Records excerpted from a collection:
-- Opening Marker --
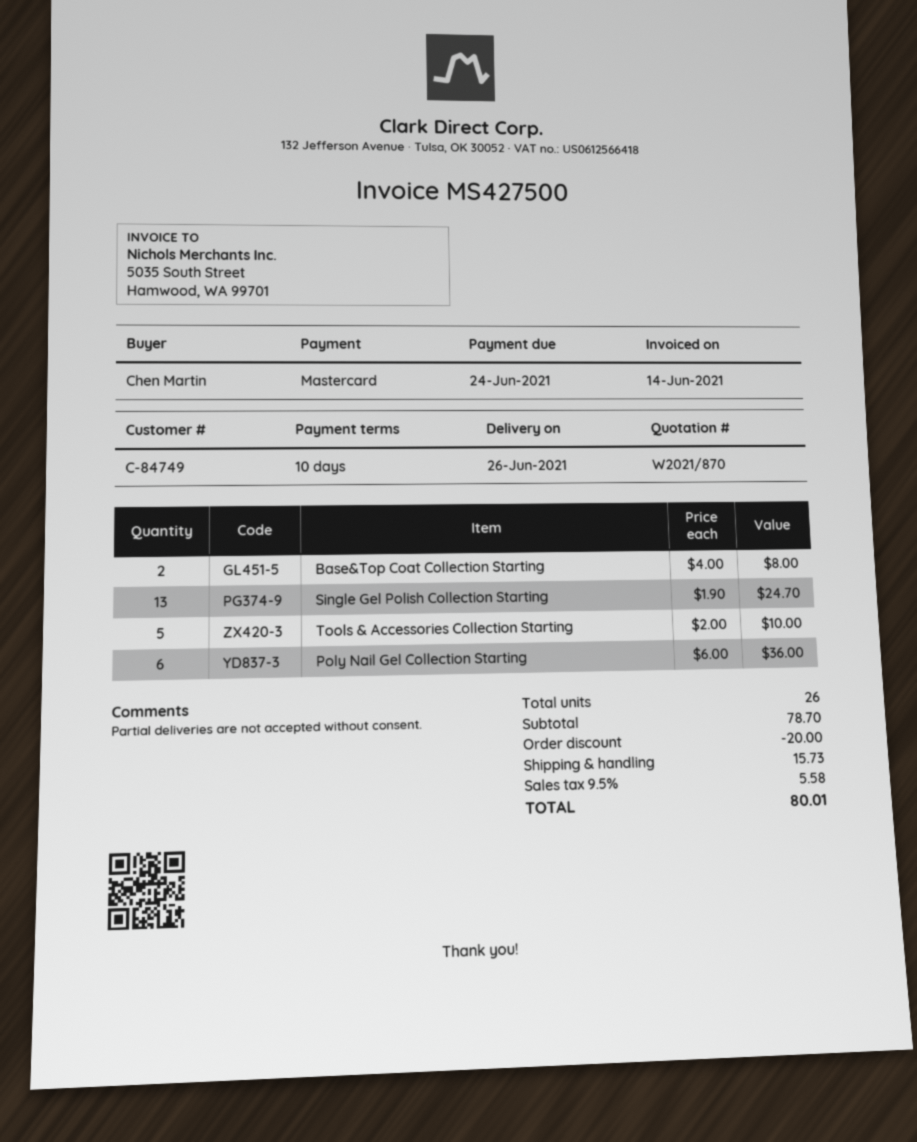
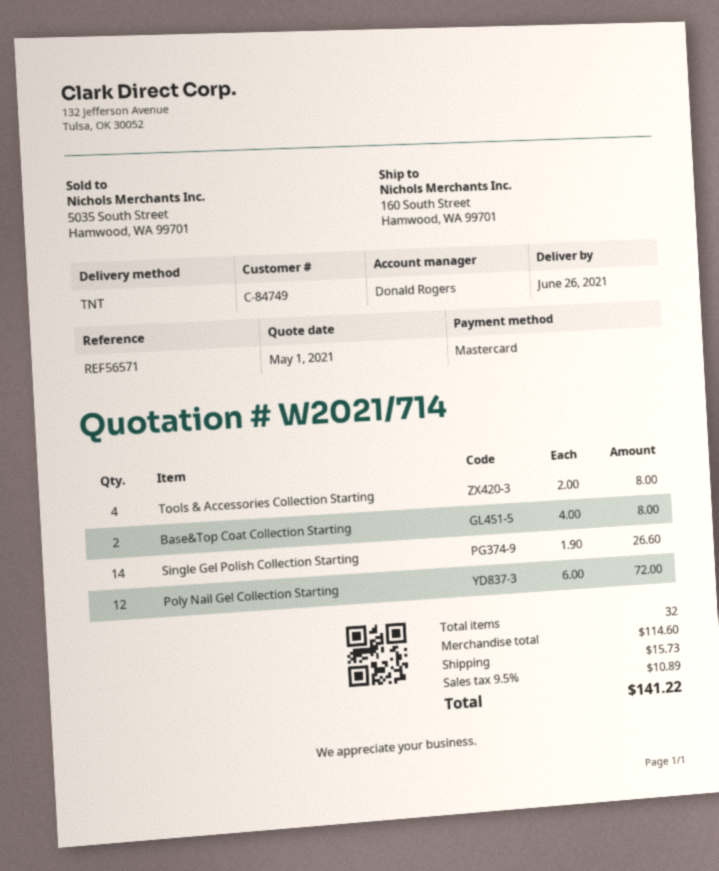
quote number: W2021/870 -> W2021/714
Single Gel Polish Collection Starting: 13 x 1.90 = 24.70 -> 14 x 1.90 = 26.60
Tools & Accessories Collection Starting: 5 x 2.00 = 10.00 -> 4 x 2.00 = 8.00
Poly Nail Gel Collection Starting: 6 x 6.00 = 36.00 -> 12 x 6.00 = 72.00
total quantity: 26 -> 32
subtotal: 78.70 -> 114.60
discount: 20.00 -> none
tax: 9.5% = 5.58 -> 9.5% = 10.89
total: 80.01 -> 141.22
-- Closing Marker --
■ **TRY IT**
Every entry above needs to be copied exactly, and no pictures go with it.

■ **ANSWER FOR THE TASK**
quote number: W2021/870 -> W2021/714
Single Gel Polish Collection Starting: 13 x 1.90 = 24.70 -> 14 x 1.90 = 26.60
Tools & Accessories Collection Starting: 5 x 2.00 = 10.00 -> 4 x 2.00 = 8.00
Poly Nail Gel Collection Starting: 6 x 6.00 = 36.00 -> 12 x 6.00 = 72.00
total quantity: 26 -> 32
subtotal: 78.70 -> 114.60
discount: 20.00 -> none
tax: 9.5% = 5.58 -> 9.5% = 10.89
total: 80.01 -> 141.22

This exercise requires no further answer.